Below are the records; copy each line in them that holds the word "totals".

=== Provided records ===

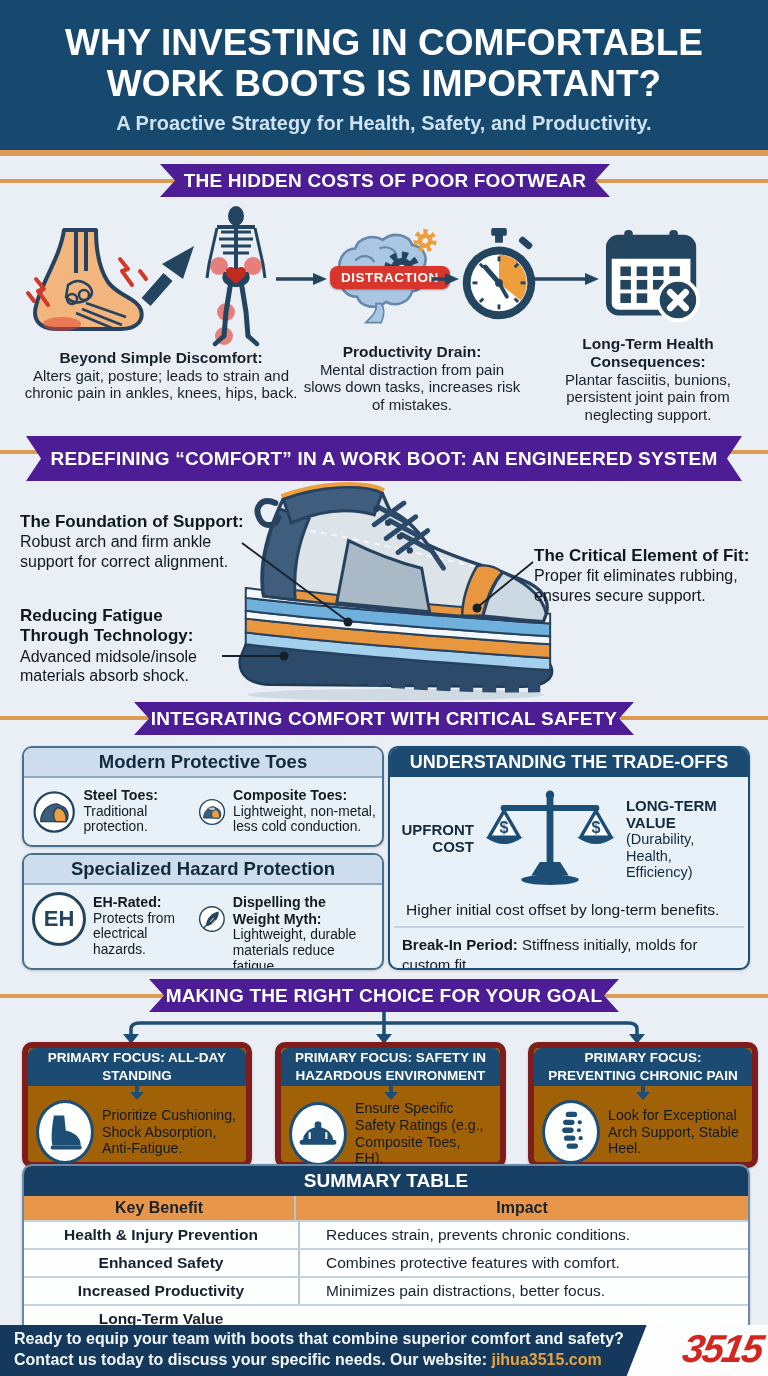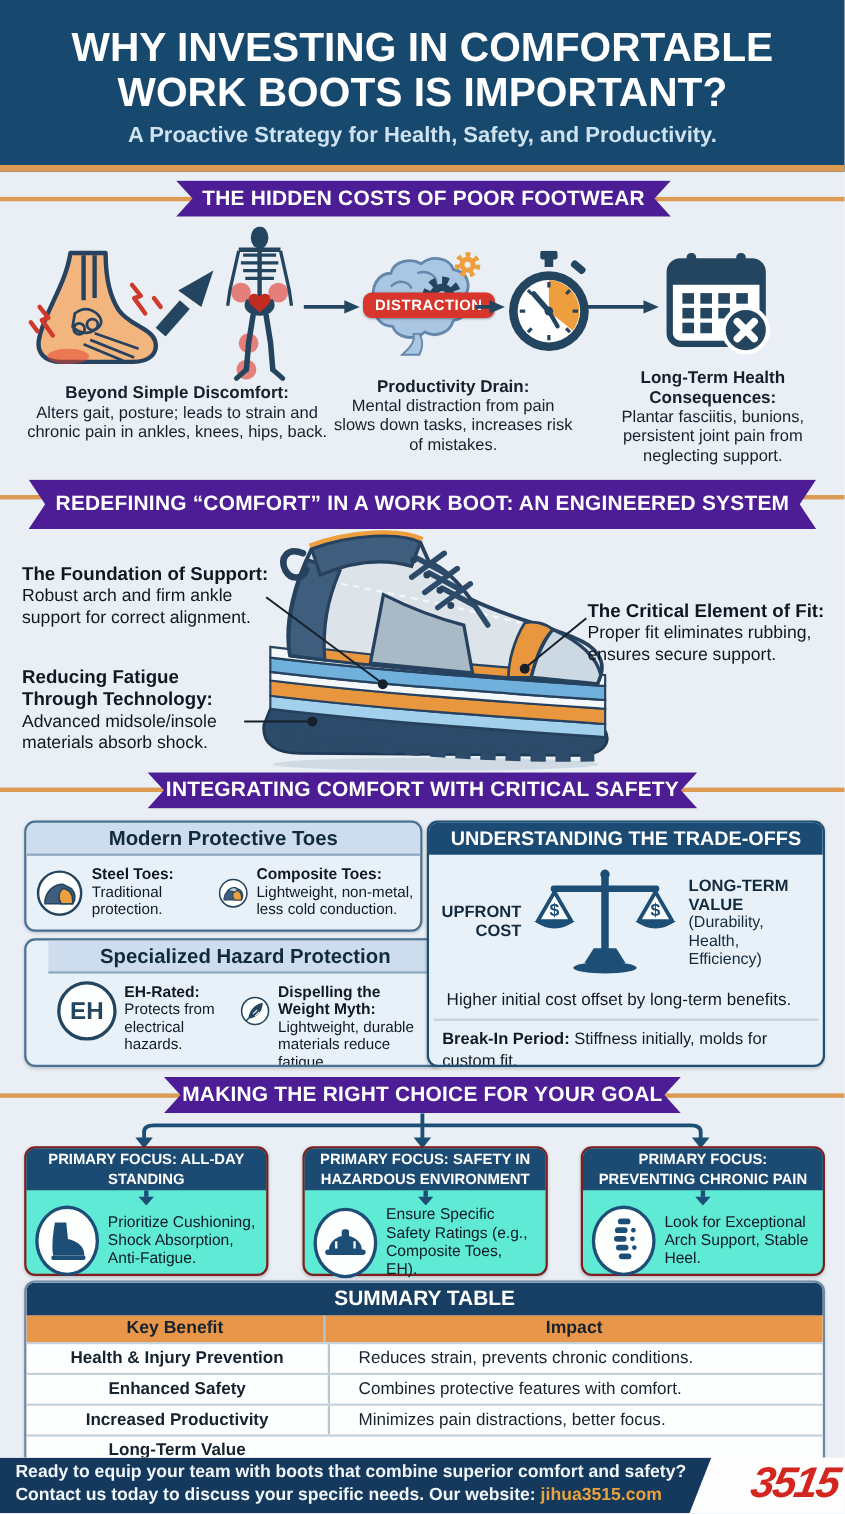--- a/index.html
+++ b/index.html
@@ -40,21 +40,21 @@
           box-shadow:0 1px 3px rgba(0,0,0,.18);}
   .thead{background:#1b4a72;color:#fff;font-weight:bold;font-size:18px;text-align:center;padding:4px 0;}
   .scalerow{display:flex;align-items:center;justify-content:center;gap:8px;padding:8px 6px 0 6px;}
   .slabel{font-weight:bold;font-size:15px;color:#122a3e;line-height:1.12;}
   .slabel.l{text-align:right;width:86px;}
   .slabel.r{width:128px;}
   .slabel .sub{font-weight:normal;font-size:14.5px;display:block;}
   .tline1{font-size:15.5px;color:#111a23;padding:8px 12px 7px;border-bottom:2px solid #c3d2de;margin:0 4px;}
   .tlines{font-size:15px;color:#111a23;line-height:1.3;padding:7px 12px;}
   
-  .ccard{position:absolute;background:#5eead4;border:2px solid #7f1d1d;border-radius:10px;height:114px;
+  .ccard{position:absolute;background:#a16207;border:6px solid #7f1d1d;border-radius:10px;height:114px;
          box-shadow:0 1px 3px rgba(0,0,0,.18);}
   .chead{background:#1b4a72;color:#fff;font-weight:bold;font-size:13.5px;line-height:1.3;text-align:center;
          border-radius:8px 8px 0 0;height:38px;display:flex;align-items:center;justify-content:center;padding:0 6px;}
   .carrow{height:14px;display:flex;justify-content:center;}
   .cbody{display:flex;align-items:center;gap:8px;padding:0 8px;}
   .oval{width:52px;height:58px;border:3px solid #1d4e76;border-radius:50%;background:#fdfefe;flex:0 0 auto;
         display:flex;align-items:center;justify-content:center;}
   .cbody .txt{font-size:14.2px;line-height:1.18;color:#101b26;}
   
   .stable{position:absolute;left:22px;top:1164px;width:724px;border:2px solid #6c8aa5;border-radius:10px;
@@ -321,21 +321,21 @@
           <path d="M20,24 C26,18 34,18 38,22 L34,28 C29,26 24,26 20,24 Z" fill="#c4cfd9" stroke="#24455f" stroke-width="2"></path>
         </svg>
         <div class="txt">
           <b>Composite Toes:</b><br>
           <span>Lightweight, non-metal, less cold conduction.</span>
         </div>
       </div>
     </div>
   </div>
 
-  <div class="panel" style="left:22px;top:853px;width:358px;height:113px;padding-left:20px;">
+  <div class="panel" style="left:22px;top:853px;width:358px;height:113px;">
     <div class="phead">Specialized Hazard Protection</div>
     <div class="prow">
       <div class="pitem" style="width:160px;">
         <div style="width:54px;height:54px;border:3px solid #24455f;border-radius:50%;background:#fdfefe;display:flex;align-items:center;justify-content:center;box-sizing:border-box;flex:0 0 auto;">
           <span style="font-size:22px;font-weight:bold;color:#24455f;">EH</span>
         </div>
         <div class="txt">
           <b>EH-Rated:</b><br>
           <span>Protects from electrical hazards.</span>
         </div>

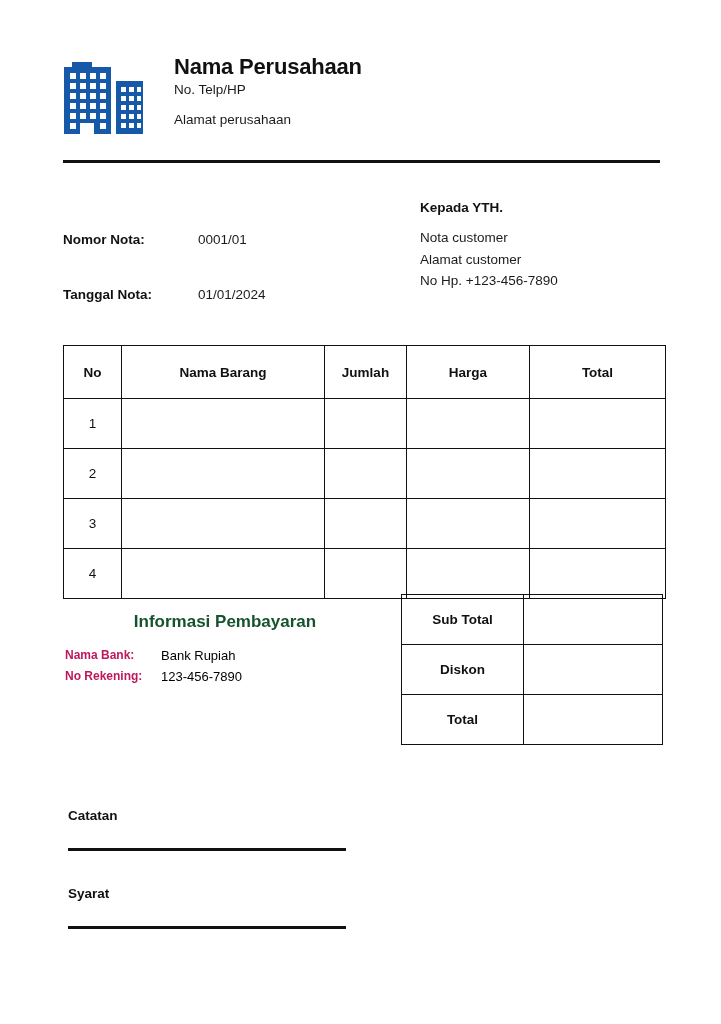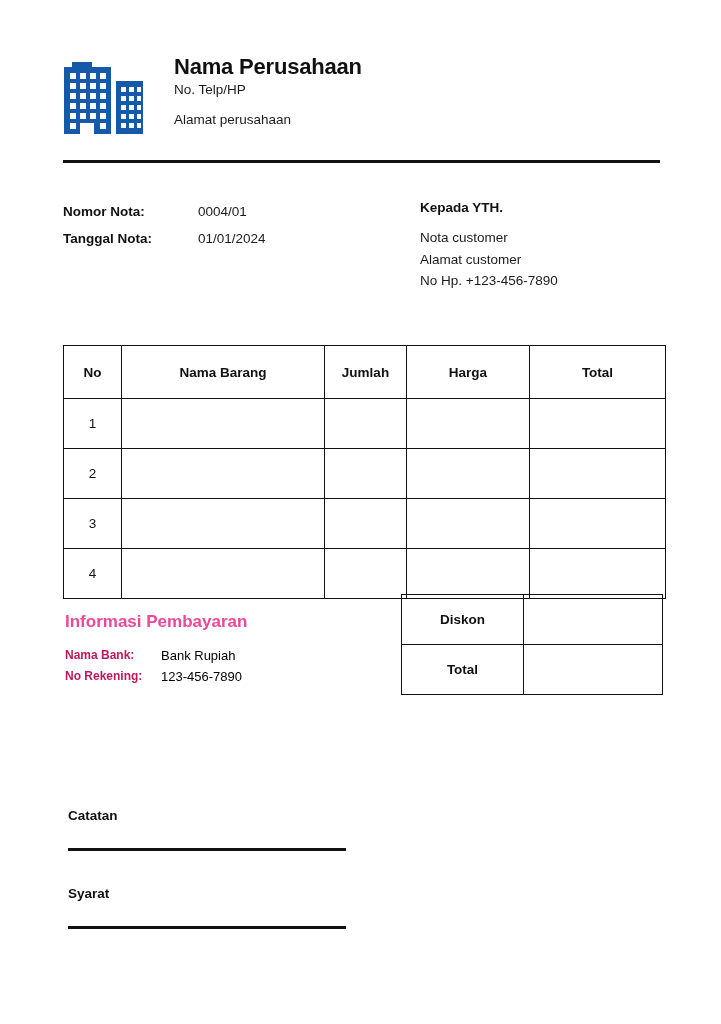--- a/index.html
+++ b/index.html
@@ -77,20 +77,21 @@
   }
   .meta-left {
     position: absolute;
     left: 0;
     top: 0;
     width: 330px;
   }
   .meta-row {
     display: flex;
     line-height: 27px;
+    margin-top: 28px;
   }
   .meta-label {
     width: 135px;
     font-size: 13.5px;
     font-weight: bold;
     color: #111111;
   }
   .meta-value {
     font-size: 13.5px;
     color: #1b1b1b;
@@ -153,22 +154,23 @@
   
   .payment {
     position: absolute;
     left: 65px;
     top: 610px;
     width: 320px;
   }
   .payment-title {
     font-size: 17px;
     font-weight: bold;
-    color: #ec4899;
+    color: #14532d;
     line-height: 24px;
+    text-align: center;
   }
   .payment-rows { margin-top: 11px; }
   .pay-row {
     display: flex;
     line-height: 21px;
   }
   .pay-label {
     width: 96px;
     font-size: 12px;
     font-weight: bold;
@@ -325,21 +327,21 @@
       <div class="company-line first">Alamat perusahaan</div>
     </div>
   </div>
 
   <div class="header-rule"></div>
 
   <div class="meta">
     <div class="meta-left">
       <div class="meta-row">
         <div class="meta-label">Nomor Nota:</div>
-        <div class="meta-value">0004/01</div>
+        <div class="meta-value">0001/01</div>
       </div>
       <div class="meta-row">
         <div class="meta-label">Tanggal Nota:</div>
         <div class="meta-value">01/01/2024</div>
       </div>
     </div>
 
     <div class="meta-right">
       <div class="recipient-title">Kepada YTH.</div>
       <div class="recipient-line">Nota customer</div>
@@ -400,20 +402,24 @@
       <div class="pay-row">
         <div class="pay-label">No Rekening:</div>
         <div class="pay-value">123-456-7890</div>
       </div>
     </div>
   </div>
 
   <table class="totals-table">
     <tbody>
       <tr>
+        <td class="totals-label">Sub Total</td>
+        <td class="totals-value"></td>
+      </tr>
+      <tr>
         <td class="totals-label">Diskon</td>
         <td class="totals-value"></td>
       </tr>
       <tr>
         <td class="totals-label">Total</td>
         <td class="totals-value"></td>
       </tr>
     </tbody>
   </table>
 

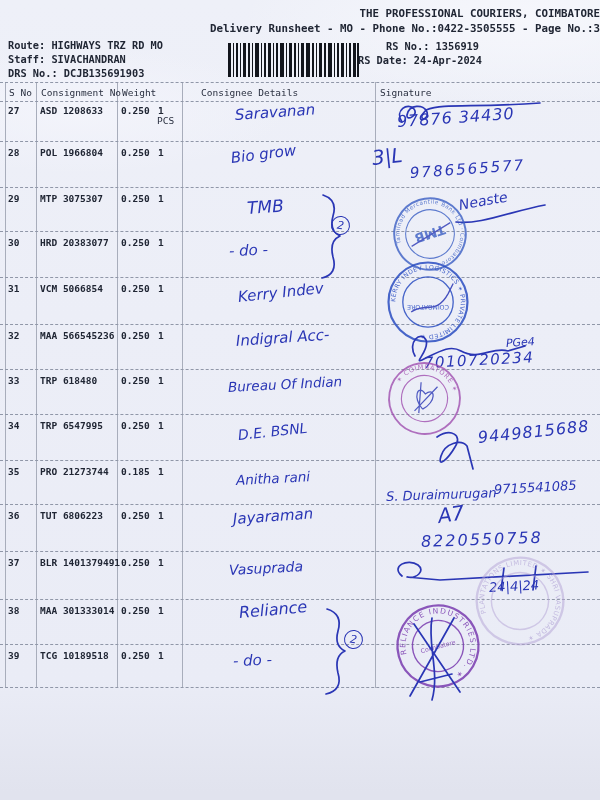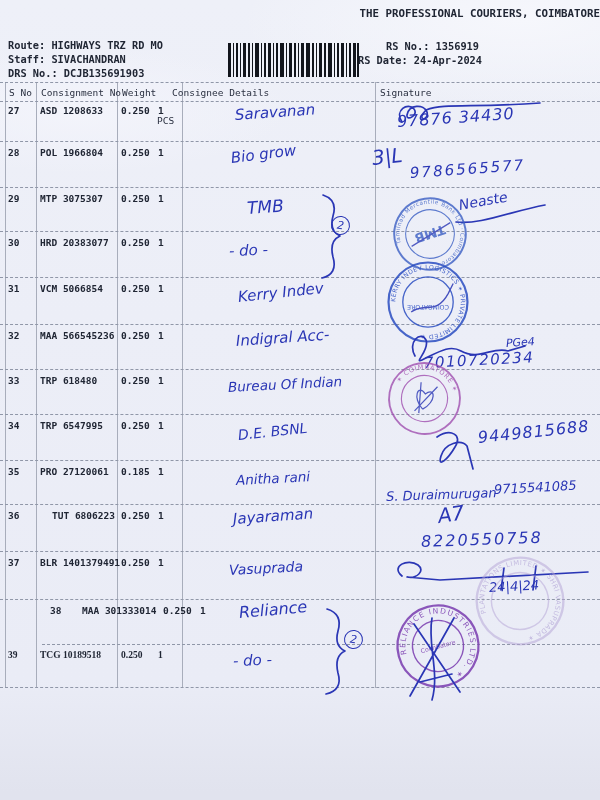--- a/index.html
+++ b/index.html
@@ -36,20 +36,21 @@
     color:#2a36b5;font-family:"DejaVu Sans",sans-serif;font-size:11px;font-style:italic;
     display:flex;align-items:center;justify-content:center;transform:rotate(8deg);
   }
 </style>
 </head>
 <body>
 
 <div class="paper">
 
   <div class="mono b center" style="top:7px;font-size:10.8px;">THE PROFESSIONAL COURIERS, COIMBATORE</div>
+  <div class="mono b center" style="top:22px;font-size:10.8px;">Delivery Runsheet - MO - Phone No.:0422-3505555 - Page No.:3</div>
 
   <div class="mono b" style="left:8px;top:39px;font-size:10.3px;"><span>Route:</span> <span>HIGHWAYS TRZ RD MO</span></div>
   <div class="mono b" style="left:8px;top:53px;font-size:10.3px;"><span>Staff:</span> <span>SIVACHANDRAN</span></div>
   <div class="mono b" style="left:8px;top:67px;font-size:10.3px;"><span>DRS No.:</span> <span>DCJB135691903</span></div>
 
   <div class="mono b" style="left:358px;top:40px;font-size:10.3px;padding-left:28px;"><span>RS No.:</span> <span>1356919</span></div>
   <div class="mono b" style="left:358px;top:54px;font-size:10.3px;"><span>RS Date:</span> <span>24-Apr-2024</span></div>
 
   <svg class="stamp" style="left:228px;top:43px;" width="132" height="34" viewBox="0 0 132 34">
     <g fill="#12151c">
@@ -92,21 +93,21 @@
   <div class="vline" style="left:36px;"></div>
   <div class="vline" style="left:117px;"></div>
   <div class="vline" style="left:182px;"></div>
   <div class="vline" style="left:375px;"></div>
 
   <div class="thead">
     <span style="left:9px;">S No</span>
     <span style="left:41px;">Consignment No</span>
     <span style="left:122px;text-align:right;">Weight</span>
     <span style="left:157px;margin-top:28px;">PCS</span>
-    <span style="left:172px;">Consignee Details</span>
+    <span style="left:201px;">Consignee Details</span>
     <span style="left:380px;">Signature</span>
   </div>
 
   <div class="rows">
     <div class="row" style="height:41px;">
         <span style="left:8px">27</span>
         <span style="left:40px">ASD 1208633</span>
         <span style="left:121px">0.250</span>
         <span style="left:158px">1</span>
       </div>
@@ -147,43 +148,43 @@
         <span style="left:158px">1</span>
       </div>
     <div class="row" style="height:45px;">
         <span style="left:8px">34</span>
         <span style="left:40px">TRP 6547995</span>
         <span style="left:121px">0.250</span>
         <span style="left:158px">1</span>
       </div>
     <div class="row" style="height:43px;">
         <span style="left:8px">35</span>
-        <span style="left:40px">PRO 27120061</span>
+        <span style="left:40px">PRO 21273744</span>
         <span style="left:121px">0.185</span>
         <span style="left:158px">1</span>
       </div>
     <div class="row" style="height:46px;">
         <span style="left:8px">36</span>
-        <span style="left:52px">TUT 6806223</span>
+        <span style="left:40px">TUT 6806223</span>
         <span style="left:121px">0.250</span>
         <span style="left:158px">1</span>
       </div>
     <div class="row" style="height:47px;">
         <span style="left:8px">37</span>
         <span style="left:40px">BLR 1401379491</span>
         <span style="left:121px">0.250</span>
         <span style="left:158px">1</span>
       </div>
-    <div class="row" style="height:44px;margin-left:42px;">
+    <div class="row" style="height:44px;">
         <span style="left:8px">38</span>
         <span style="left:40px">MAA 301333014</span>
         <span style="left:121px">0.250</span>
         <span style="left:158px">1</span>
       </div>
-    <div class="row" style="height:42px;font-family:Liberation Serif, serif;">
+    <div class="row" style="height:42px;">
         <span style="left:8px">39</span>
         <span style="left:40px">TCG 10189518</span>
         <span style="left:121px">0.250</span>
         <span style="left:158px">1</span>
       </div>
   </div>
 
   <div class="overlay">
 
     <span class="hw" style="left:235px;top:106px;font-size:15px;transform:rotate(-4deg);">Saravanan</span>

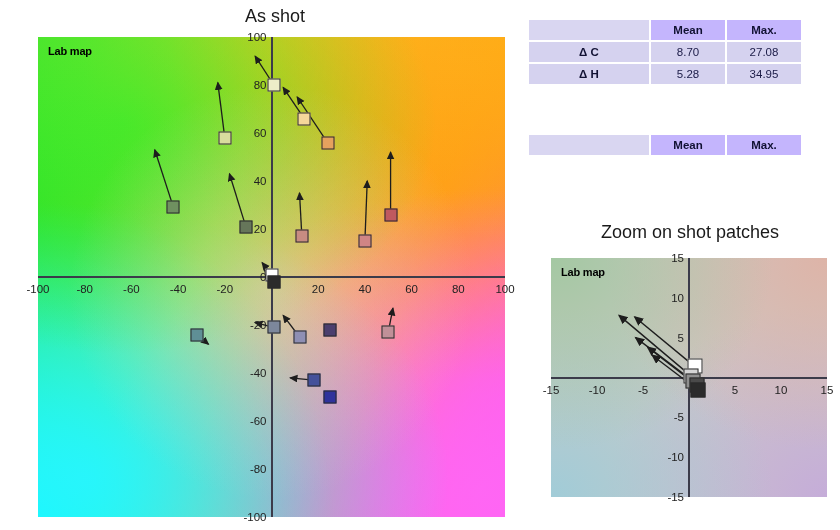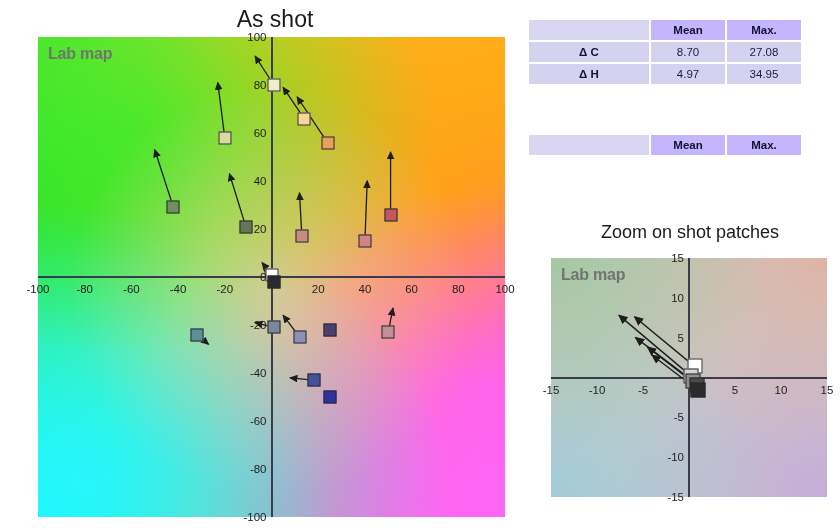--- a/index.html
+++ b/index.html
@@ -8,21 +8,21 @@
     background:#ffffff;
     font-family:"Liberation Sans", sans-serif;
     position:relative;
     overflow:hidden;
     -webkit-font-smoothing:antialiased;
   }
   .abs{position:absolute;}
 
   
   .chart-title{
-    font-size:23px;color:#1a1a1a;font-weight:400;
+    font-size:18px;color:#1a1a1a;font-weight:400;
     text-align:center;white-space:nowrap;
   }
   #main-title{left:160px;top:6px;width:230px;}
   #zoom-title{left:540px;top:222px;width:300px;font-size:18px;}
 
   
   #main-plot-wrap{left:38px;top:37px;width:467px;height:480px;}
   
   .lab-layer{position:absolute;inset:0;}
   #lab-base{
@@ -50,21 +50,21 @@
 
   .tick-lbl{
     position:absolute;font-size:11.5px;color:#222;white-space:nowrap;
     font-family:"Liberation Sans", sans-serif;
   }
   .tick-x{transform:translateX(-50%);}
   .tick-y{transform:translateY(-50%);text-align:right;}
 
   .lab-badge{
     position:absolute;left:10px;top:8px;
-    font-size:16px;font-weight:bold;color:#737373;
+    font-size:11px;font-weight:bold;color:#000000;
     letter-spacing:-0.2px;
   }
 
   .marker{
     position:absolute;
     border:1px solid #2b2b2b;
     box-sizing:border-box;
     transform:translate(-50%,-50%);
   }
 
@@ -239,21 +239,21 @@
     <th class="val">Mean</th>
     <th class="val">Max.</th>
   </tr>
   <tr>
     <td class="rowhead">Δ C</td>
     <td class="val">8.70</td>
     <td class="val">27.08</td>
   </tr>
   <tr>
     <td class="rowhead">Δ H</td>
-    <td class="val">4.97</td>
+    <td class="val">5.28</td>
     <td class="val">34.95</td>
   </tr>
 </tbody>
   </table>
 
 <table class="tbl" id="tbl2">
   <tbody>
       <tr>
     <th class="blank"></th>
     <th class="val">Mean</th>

===

__Expected answer__.
   <table class="totals-table">
+        <td class="totals-label">Sub Total</td>
+        <td class="totals-value"></td>
         <td class="totals-label">Diskon</td>
         <td class="totals-value"></td>
         <td class="totals-label">Total</td>
         <td class="totals-value"></td>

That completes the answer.